[EXTRACTED MATERIAL — start]

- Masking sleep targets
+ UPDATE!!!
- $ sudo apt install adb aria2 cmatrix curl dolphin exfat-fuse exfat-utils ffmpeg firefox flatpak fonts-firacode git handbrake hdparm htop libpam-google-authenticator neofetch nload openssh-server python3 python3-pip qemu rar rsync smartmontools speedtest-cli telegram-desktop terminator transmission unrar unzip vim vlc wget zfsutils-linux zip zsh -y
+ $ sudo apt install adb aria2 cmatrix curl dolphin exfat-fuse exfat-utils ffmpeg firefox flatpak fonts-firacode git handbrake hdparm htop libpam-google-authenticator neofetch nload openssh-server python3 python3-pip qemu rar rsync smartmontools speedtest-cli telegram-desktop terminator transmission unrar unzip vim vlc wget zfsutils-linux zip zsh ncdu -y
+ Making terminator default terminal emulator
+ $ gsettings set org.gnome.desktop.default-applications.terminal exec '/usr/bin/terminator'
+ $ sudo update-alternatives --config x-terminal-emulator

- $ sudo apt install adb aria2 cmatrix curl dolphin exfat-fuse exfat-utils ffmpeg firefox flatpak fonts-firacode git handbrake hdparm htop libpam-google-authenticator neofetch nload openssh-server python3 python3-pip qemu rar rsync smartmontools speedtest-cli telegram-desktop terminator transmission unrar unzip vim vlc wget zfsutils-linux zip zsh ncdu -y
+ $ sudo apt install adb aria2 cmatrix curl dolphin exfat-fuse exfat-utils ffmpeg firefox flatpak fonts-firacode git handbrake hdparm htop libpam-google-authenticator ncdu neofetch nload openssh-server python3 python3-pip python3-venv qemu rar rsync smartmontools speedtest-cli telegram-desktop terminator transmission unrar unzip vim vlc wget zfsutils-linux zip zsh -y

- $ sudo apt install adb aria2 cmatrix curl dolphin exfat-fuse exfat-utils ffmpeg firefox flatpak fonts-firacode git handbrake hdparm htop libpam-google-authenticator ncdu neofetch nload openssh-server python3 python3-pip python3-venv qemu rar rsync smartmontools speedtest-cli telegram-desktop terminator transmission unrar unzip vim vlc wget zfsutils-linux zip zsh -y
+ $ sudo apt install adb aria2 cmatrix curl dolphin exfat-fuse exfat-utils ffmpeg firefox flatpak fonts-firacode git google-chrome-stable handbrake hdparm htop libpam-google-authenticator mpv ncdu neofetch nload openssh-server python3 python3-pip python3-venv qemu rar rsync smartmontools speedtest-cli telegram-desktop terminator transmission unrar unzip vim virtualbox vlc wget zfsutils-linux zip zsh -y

[EXTRACTED MATERIAL — finish]

= EXERCISE =
Using the records above, copy word for word the line with "gsettings set org.gnome.desktop.default-applications.terminal", the line with "update-alternatives --config x-terminal-emulator", and every line between them.

= WRITTEN SOLUTION =
+ $ gsettings set org.gnome.desktop.default-applications.terminal exec '/usr/bin/terminator'
+ $ sudo update-alternatives --config x-terminal-emulator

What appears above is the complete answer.